Bit test intrinsics functions wanted!

Bit test intrinsics functions wanted!

BT, BTS and BTC instructions are fast again in Core 2. Could your compiler guys impleament those bit test intrinsics? I think BT instruction should be impleamented at least.

The intrinsics benifits are quite obvious. Suppose we want to test if bit i is set in an integerbitmap, we usually do this in C/C++:

if (bitmap & (1 << i))


The problems of the above C test are

1. more intructions genereated and

2. register cl is needed, thus increasingregister pressure. And moreregister swap/save instructions often neededbecause rcx/ecx is often used as an function parameter.
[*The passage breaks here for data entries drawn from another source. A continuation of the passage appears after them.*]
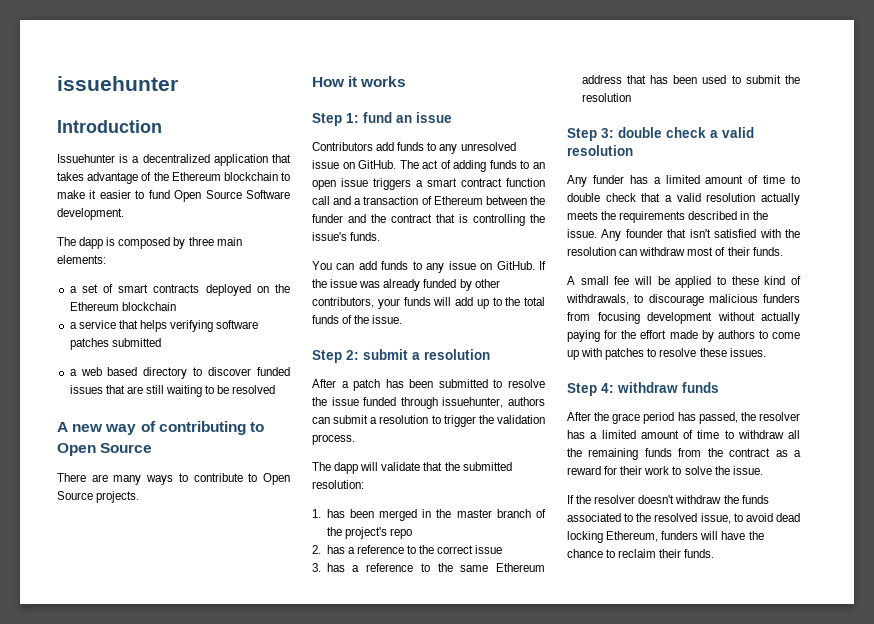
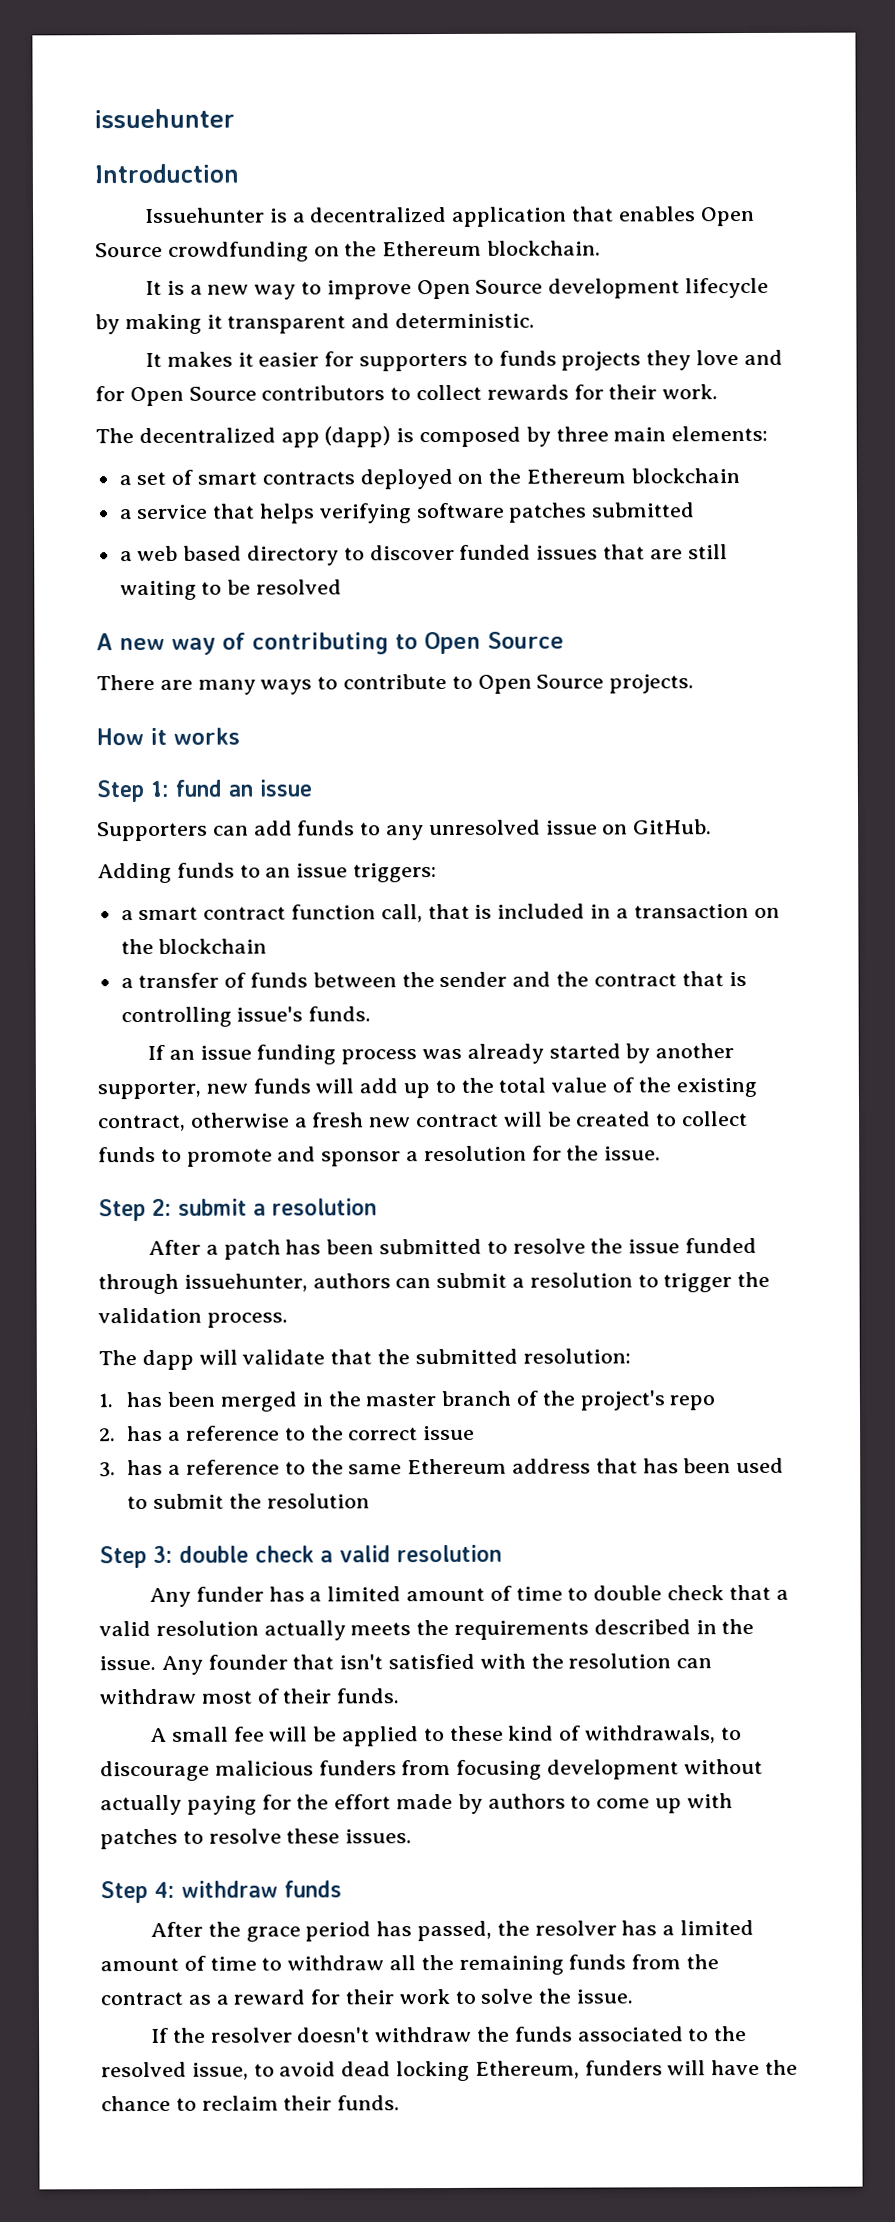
[57,172,290,184] [57,190,290,202] [57,208,124,220] [57,237,104,249] takes advantage of the Ethereum blockchain to make it easier to fund Open Source Software development. // The dapp -> [618,206,755,227] [95,240,602,262] [145,277,770,300] [95,312,536,335] [145,349,783,372] [95,384,719,407] [95,426,392,448] enables Open Source crowdfunding on the Ethereum blockchain. // It is a new way to improve Open Source development lifecycle by making it transparent and deterministic. // It makes it easier for supporters to funds projects they love and for Open Source contributors to collect rewards for their work. // The decentralized app (dapp)
[312,142,373,151] Contributors -> [97,821,249,842] Supporters can
[399,160,545,172] [312,178,545,190] [312,196,483,205] The act of adding funds to an open issue triggers a smart contract function call and a transaction of Ethereum -> [97,862,438,884] [120,903,780,923] [120,938,268,955] [120,972,309,989] // Adding funds to an issue triggers: // a smart contract function call, that is included in a transaction on the blockchain // a transfer of funds
[312,214,343,223] funder -> [439,971,508,988] sender
[530,214,545,223] the -> (232, 1017) none
[312,261,546,273] [312,279,500,291] [312,297,400,309] You can add funds to any issue on GitHub. If the issue was already funded by other contributors, your -> [147,1043,735,1065] [97,1080,248,1100] If an issue funding process was already started by another supporter, new
[312,315,353,324] funds of -> [551,1077,757,1098] [98,1111,749,1132] [98,1145,562,1167] value of the existing contract, otherwise a fresh new contract will be created to collect funds to promote and sponsor a resolution for

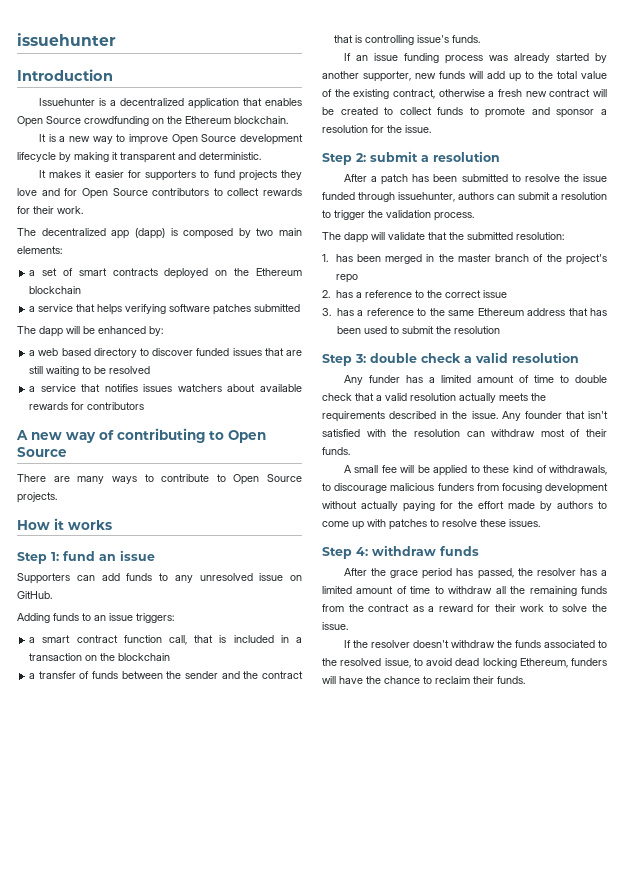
[498,350,557,366] funds -> [213,170,235,178] fund
[555,426,609,442] three -> [256,228,274,236] two
(696, 510) none -> [17,326,163,337] // The dapp will be enhanced by:
(343, 587) none -> [29,384,302,392] [29,402,145,410] // a service that notifies issues watchers about available rewards for contributors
Another plus for _bit_test(integer, index) is that it reduces code size.

One additional suggestion to the compiler optimization:

Sometimes(not always) bitmap & (1 << i) should be compiledas a BT instruction.


32 posts / 0 new
Last post
For more complete information about compiler optimizations, see our Optimization Notice.

As you appear to be referring to a specific compiler version, you should specify which one. If you have specific suggestions, there are appropriate places for you to post the details (your account for Intel C++, gcc bugzilla for gnu). In either case, you would want to test a version which is currently being enhanced (usually, the latest available).


Thank you for reply.

I think Itested the official latest version of IntelC++ Compiler 9.1 for Windows, which I downloaded last week.
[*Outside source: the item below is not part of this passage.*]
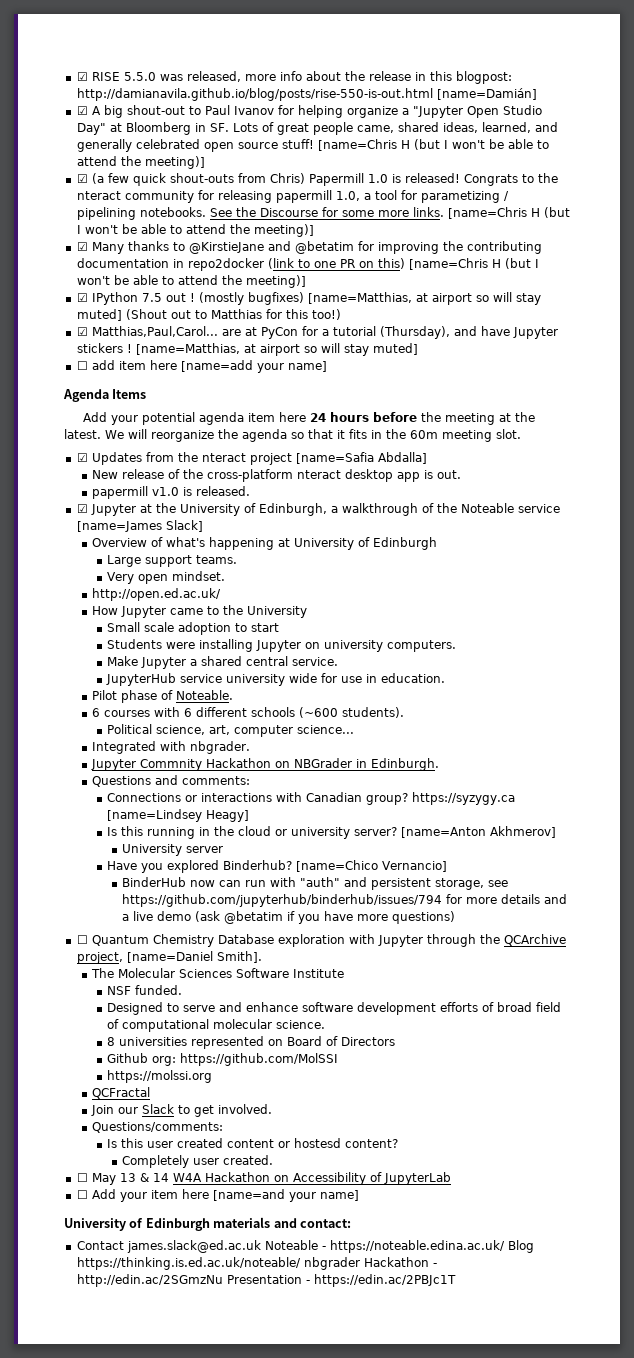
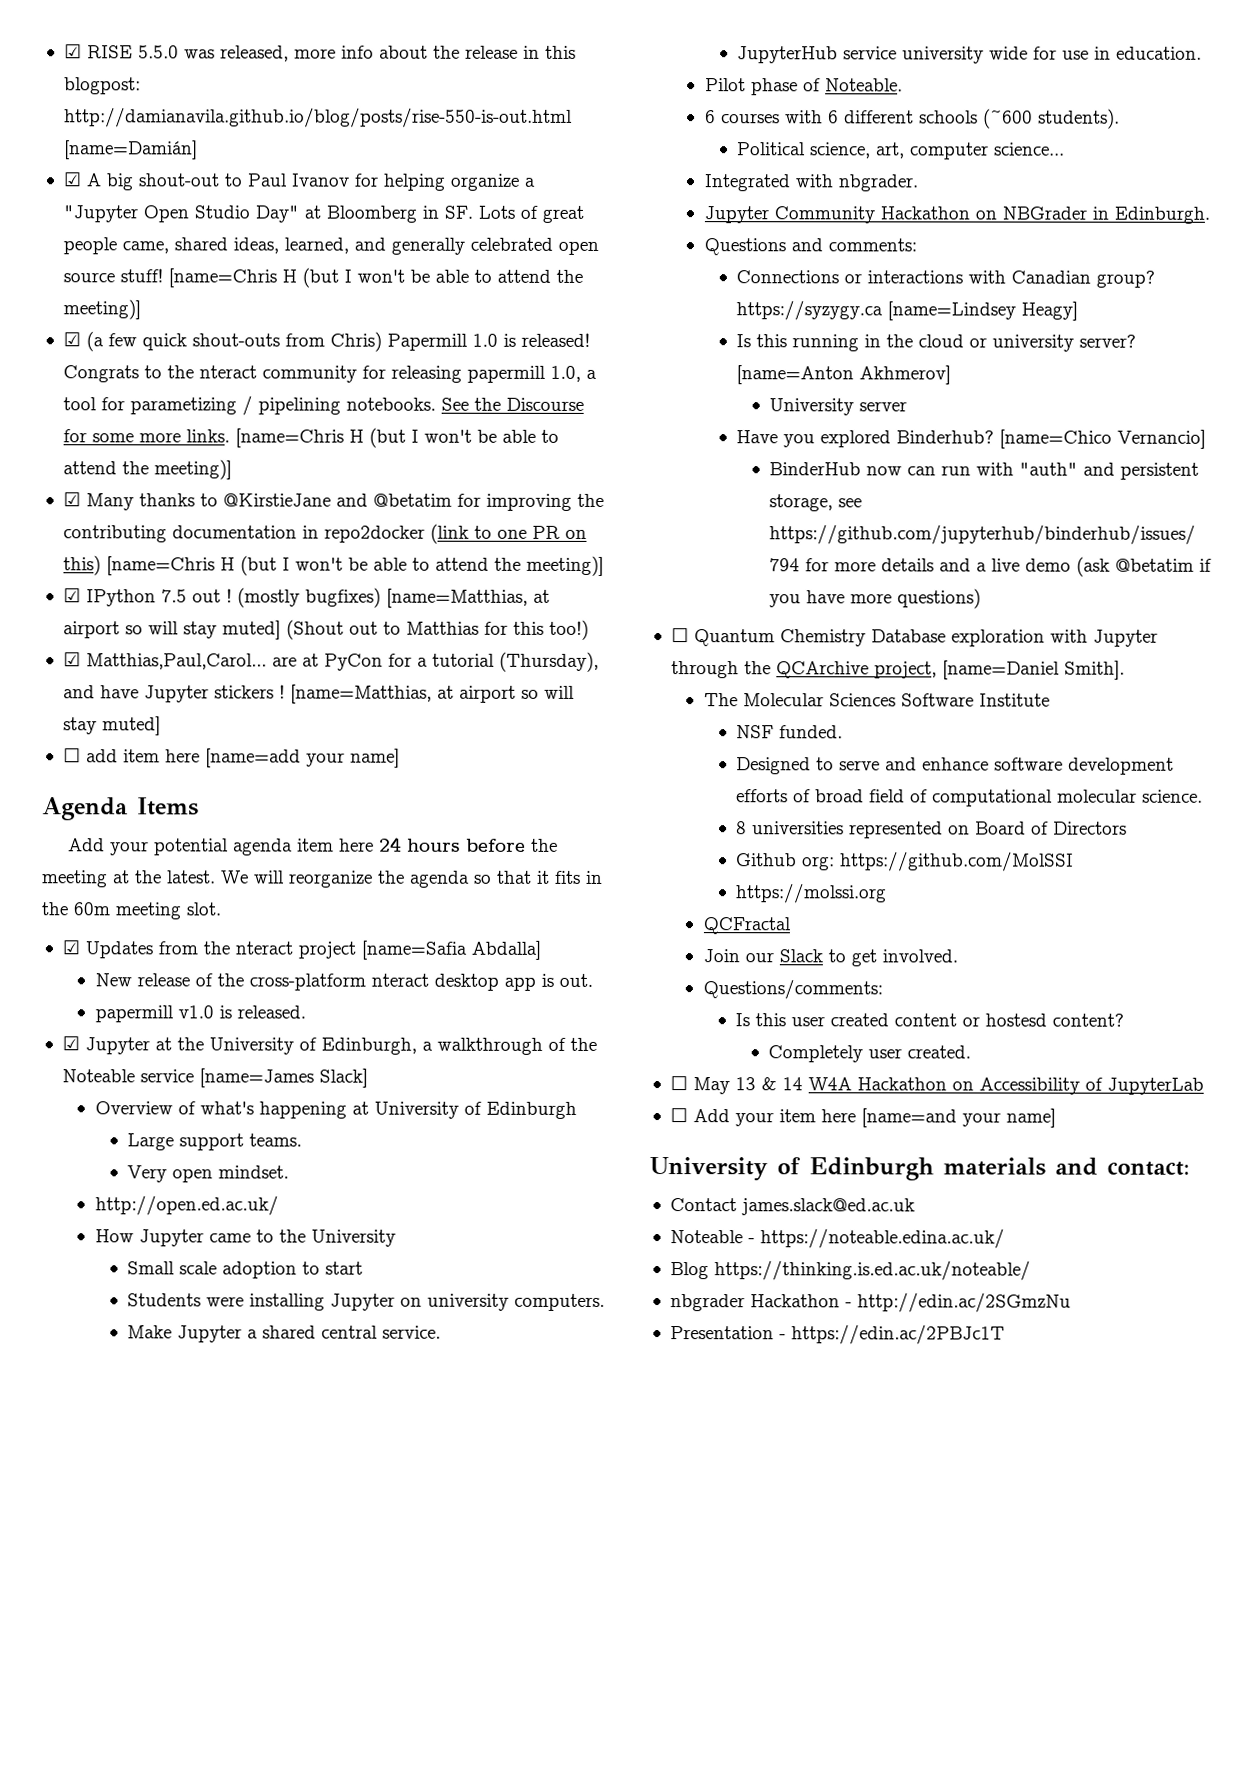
[139,759,202,771] Commnity -> [773,206,875,224] Community
(261, 1246) none -> (915, 1207) //
(505, 1246) none -> (1005, 1238) //
(301, 1263) none -> (1031, 1270) //
(223, 1280) none -> (1071, 1302) //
What's a account? I don't think I have one.

I just want to suggest your compiler developers to impleament such intrinsics that can improve Core 2 cpu performence.

At the end of your installation, you should have been invited to set up a support account on Also, you should be able to go to to open an account or get updates. This is how you would submit bug reports and feature requests.
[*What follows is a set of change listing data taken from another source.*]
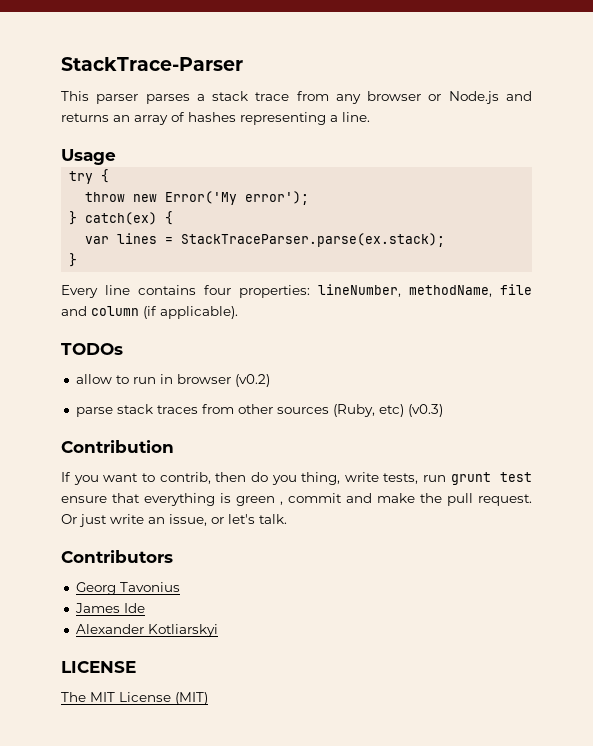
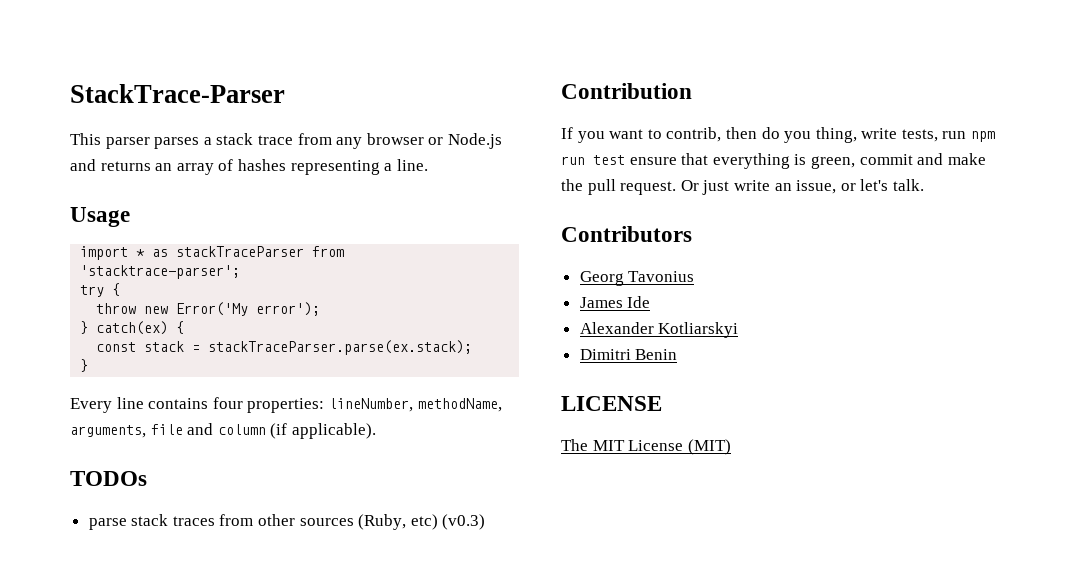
(116, 157) none -> [80,246,345,260] [80,265,241,279] // import * as stackTraceParser from 'stacktrace-parser';
[85,233,446,247] var lines = StackTraceParser.parse(ex.stack); -> [96,340,473,355] const stack = stackTraceParser.parse(ex.stack);
(492, 291) none -> [70,425,146,438] arguments,
[75,374,270,387] // allow to run in browser (v0.2) -> (147, 478) none
[450,472,491,485] grunt -> [971,131,996,142] [561,156,585,165] npm run
[236,496,283,506] green , -> [810,156,855,169] green,
(218, 630) none -> [579,349,678,360] // Dimitri Benin

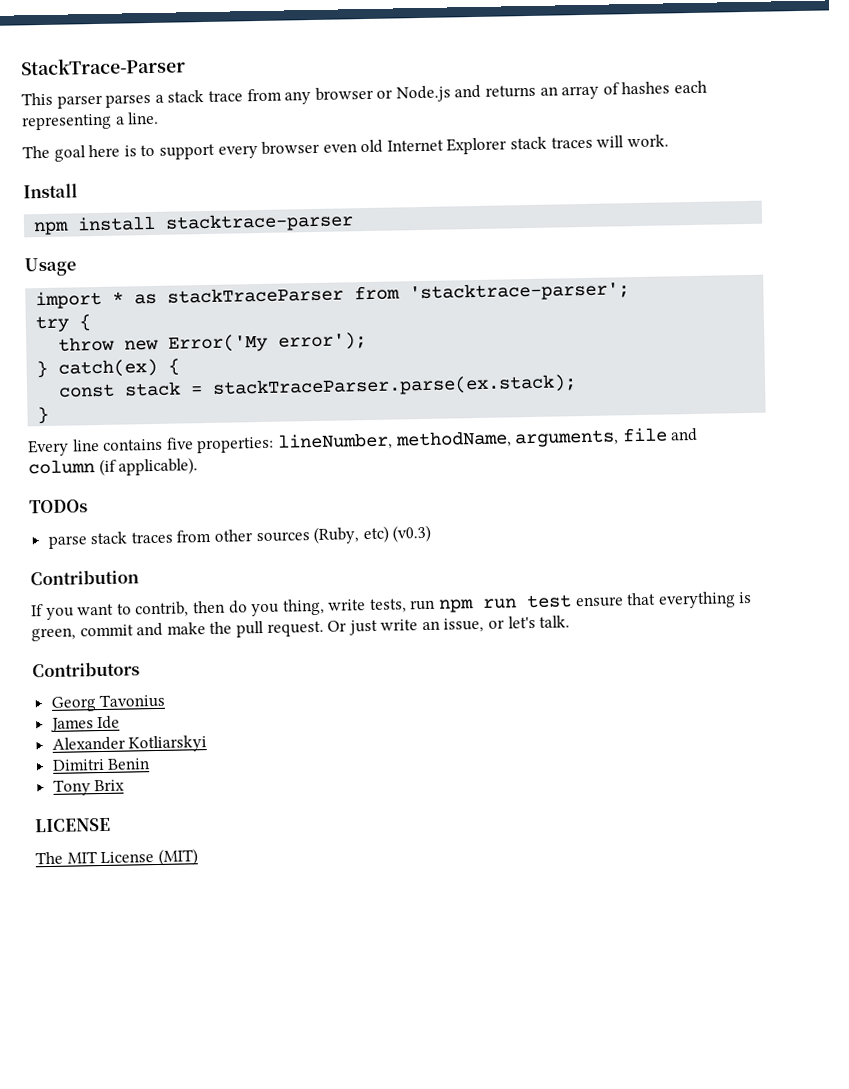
(286, 165) none -> [674,80,708,94] each
(428, 165) none -> [22,134,669,162] [23,183,78,199] [33,212,355,236] // The goal here is to support every browser even old Internet Explorer stack traces will work. // Install // npm install stacktrace-parser
[212,397,243,409] four -> [165,437,194,450] five
(678, 354) none -> [52,779,126,796] // Tony Brix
Iassume you are a member of the C/C++ compiler team. I'm happy as long as anyone in your team knowsthis request.

I've tested a few things with ICL 9.1.It's a good compilerthat can beat the MS one in most cases.

However, I'm sure you can make it even better.

No, I'm not on the compiler team, but I do a lot of testing and work with customers. If you want your requests to go forward, someone has to submit them. it may as well be you, so that you get progress reports.

Tim, Thanks again!

I don't have such an account to file the request. I'm still an evaluation user. Could you please send this thread to them as a feature request? I think this feature would definitely boost Core 2 processors' SpecInt2000 or similar science benchmark results a little bit. And the impleamentation is not difficult at all if you consider the fact that they already impleamented _bit_scan_forword, _bit_scan_reverse and even a _popcnt!

When you getting the eval, it asks if you'd like the free support. If you select "Yes", you'll have an account with the PremierSupport at "". And you can submit issues or feature requests.

About the "bitmap & (1 << i) should be compiled as a BT instruction",it's a good one for our future compiler

About the _bit_test, will the following intrinsics work better for your case? If yes, I'll submit the feature for you.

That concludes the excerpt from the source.